Big Island mayor ends waste-to-energy incinerator |
January 25, 2015
The Associated Press
KAILUA-KONA (AP) - A Hawaii County effort to build a waste-to-energy incinerator as an alternative to landfills will be halted because of changes in the project's economics, Mayor Billy Kenoi announced.
Kenoi said Friday that he will not move forward on what would have been the county's most expensive public works project, West Hawaii Today reported. The estimated cost was more than $100 million.
A decrease in oil prices from $100 per barrel to less than $50 has driven down what Hawaii Electric Light Co. would pay the county for electricity generated by the incinerator, Kenoi said. That made it less likely the incinerator would pay for itself, he said.
"It didn't pencil out," Kenoi said. "The numbers last year are not the numbers that we have today."
When the county put out a request for qualifications last year, the cost the utility would have paid for power from an outside source was about 20 cents per kilowatt hour. Early calculations said a waste-to-energy incinerator could be cost-effective, selling power for 17 cents a kilowatt hour.

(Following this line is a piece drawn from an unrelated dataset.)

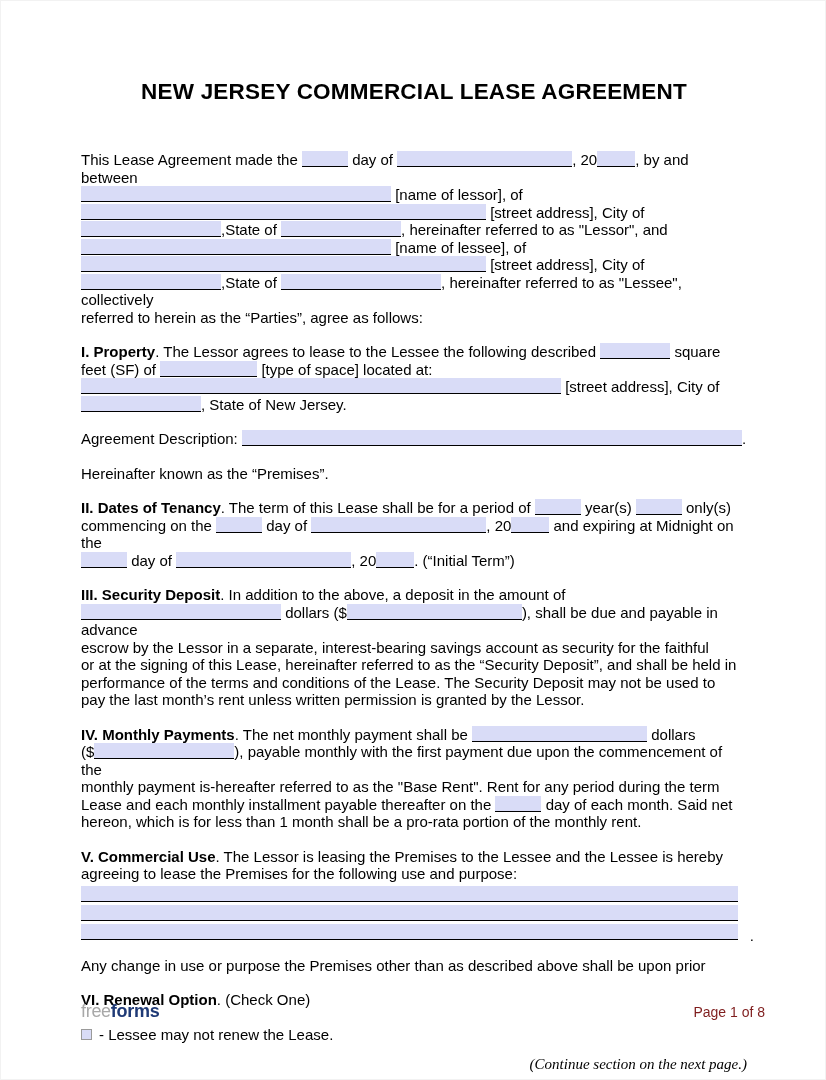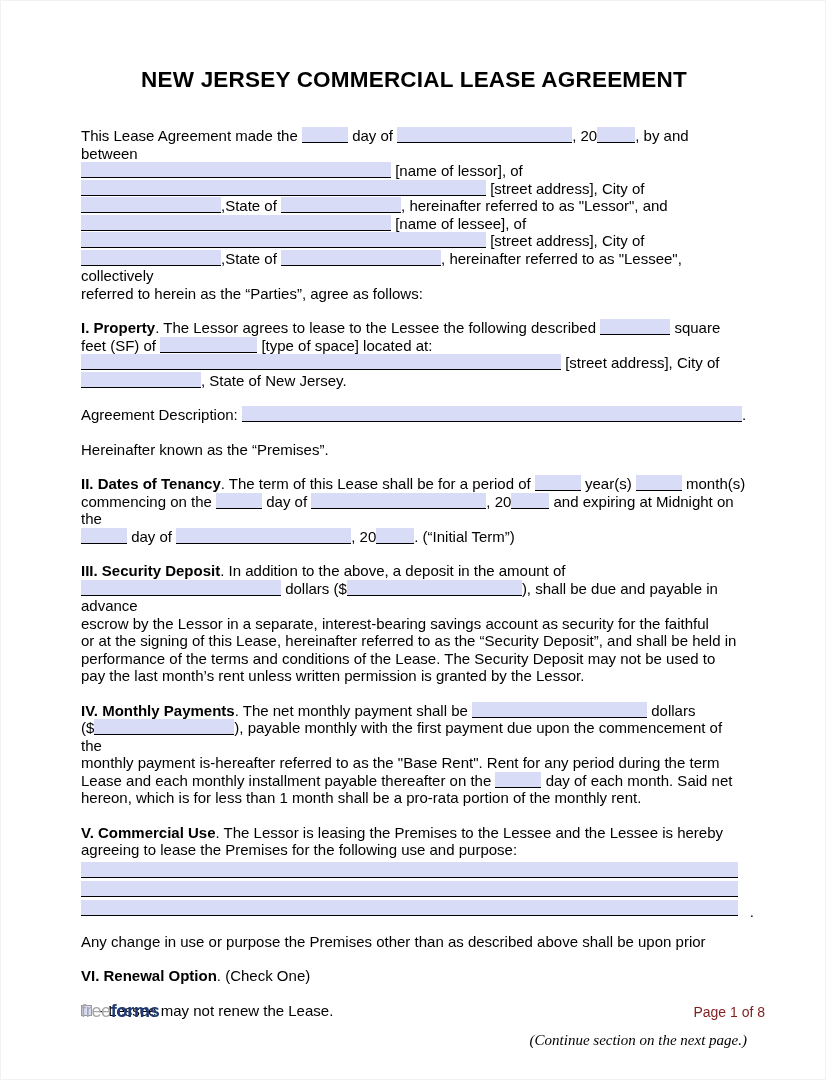"NEW JERSEY COMMERCIAL LEASE AGREEMENT" .doc-title { margin: 4px -> 16px }
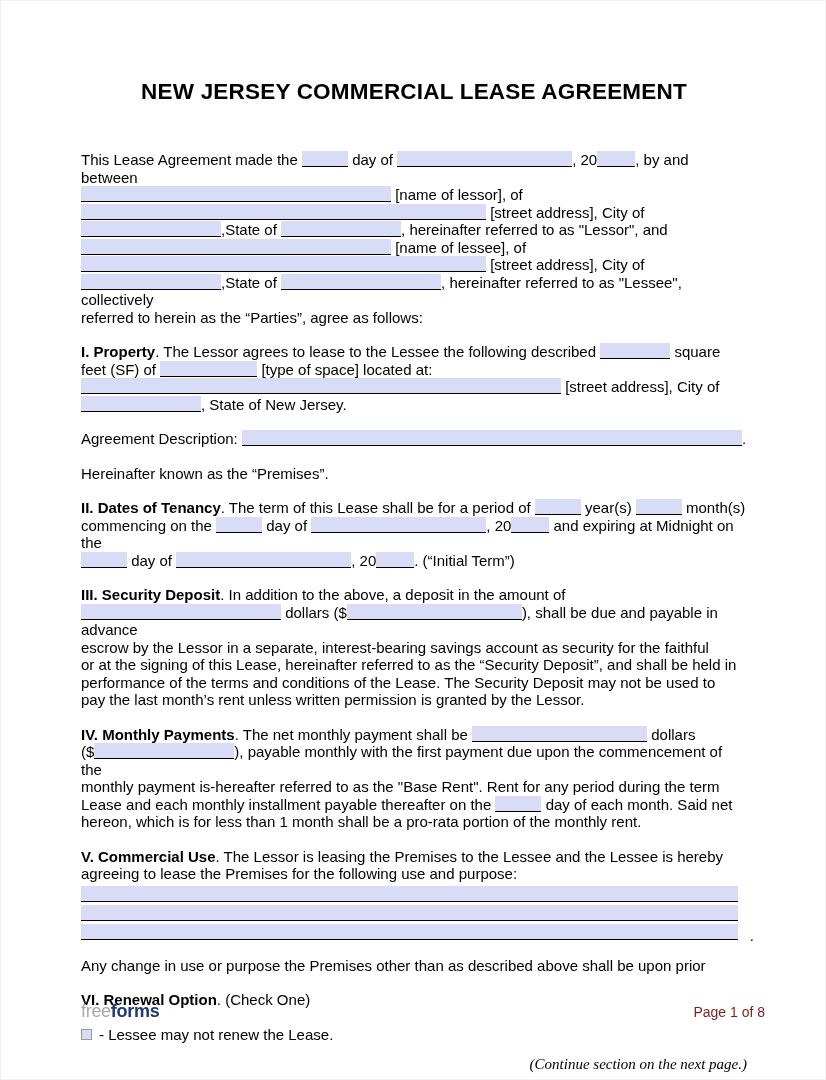"month(s)" span { text: month -> only }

The "avoided cost" paid by the utility for power from the incinerator has dropped between 8 and 10 cents, Kenoi said.
There's also uncertainty with ownership of the Hawaii Electric's parent company. It's being purchased by NextEra Energy Inc., based in Juno Beach, Fla., and the state Public Utilities Commission could take as long as 18 months to approve the sale.
Bids for the project were going to be due March 3. Kenoi said he called the three finalists Friday morning to inform them of the project's cancellation.
Kohala Councilwoman Margaret Wille, an opponent of the incinerator, praised the decision.
"We had an educated public, and no way were we going to be steamrolled into a 25-year contract," Wille said. "This is exactly the thing we've been trying to say. Conditions change, and we need to be flexible and not locked in."
Kenoi said he will work on diverting organic and green waste from the county's landfills and will seek a state permit to steepen the slope of the existing Hilo landfill, which could extend its life by eight to 10 years.